AIM OF THE EXERCISE
Count every line of the listing where the string "background" occurs, and reply with the count alone.
= Beginning of Section =
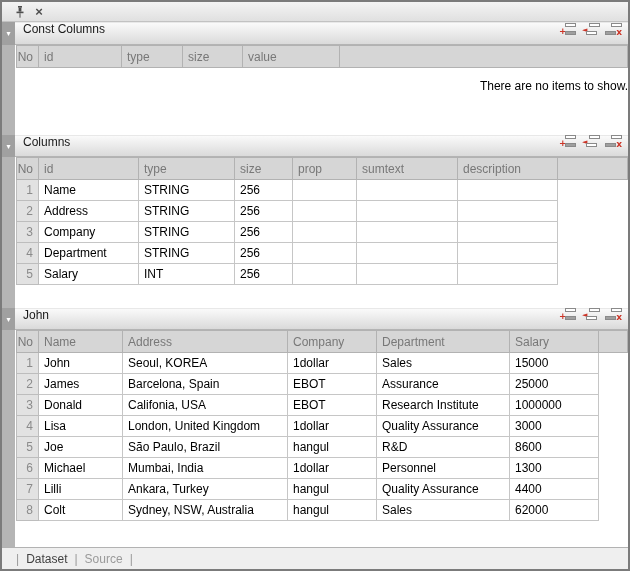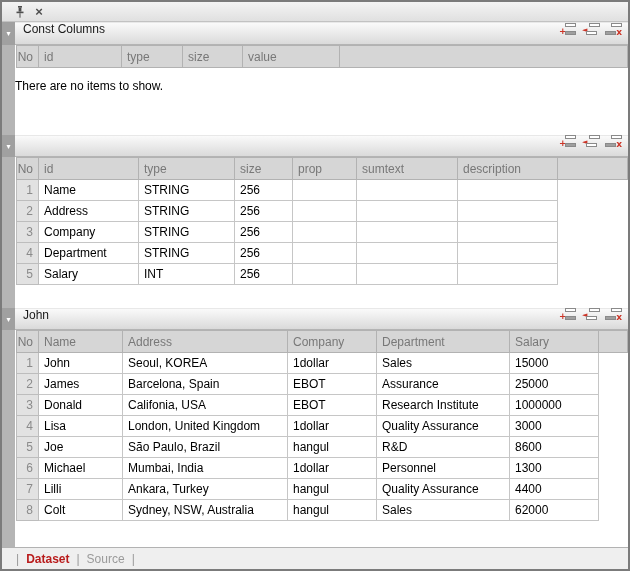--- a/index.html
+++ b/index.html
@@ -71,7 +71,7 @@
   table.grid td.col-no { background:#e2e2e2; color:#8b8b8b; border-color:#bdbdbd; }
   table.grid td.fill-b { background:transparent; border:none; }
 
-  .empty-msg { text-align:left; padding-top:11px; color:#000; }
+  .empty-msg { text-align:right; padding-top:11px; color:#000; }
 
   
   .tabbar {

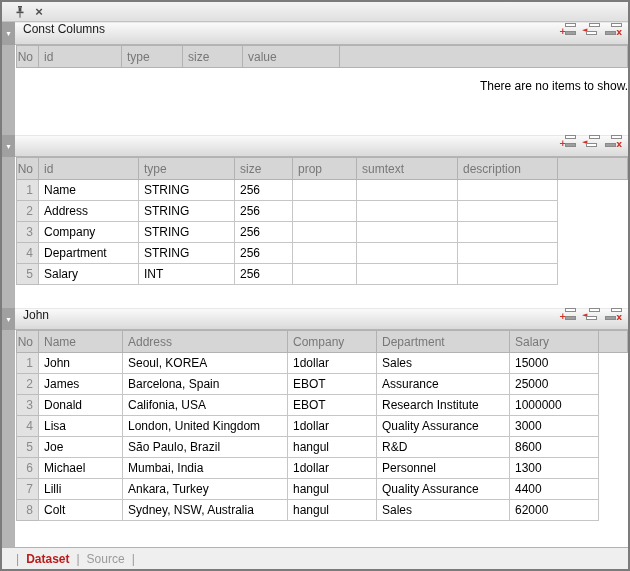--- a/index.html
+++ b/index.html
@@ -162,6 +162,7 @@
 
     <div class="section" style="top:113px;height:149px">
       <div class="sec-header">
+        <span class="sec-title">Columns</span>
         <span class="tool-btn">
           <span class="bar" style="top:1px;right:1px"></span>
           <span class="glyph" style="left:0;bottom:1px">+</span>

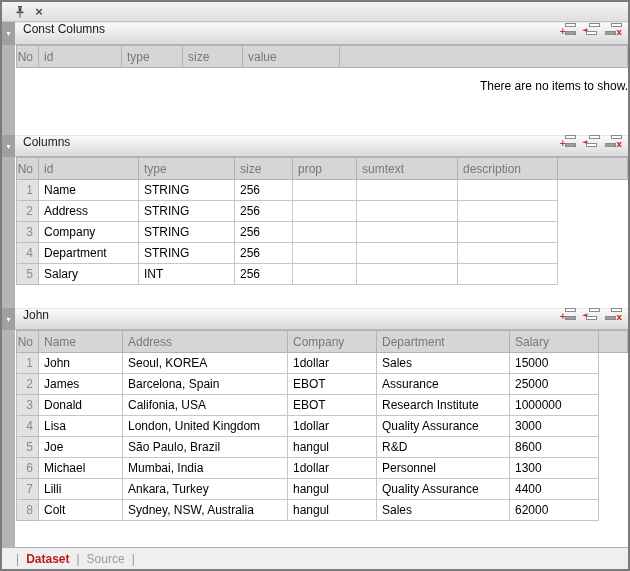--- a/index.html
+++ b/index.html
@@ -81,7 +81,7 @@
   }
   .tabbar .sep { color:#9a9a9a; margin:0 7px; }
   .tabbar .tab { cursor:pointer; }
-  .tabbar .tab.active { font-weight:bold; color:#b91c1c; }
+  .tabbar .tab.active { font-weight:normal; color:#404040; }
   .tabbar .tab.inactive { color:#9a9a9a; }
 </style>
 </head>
= End of Section =
= Beginning of Section =
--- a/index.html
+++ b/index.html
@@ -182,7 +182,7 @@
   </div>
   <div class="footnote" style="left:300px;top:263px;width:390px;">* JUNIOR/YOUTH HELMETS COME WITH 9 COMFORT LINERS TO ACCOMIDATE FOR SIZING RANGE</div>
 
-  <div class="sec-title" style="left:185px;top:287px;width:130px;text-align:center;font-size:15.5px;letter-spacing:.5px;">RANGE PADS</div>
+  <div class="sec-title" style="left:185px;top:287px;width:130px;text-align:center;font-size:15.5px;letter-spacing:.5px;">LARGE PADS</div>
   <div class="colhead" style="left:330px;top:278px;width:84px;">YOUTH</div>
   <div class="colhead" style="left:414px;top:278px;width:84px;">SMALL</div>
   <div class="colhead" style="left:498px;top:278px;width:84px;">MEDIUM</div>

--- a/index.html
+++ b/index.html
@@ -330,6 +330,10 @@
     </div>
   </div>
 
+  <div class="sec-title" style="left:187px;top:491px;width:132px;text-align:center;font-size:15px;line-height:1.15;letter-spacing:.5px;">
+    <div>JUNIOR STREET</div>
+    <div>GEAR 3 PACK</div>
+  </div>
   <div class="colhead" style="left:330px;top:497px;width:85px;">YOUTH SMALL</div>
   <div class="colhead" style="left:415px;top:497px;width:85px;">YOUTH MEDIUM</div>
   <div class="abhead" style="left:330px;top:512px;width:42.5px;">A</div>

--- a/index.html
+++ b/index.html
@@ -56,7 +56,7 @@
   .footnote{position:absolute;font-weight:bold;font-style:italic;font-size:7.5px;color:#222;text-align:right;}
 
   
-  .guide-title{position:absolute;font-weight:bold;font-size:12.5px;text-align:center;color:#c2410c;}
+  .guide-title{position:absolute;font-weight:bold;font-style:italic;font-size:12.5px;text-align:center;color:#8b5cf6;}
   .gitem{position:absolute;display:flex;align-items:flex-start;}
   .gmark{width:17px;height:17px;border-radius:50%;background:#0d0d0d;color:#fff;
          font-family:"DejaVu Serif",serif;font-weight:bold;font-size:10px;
= End of Section =
SOLVED EXERCISE
3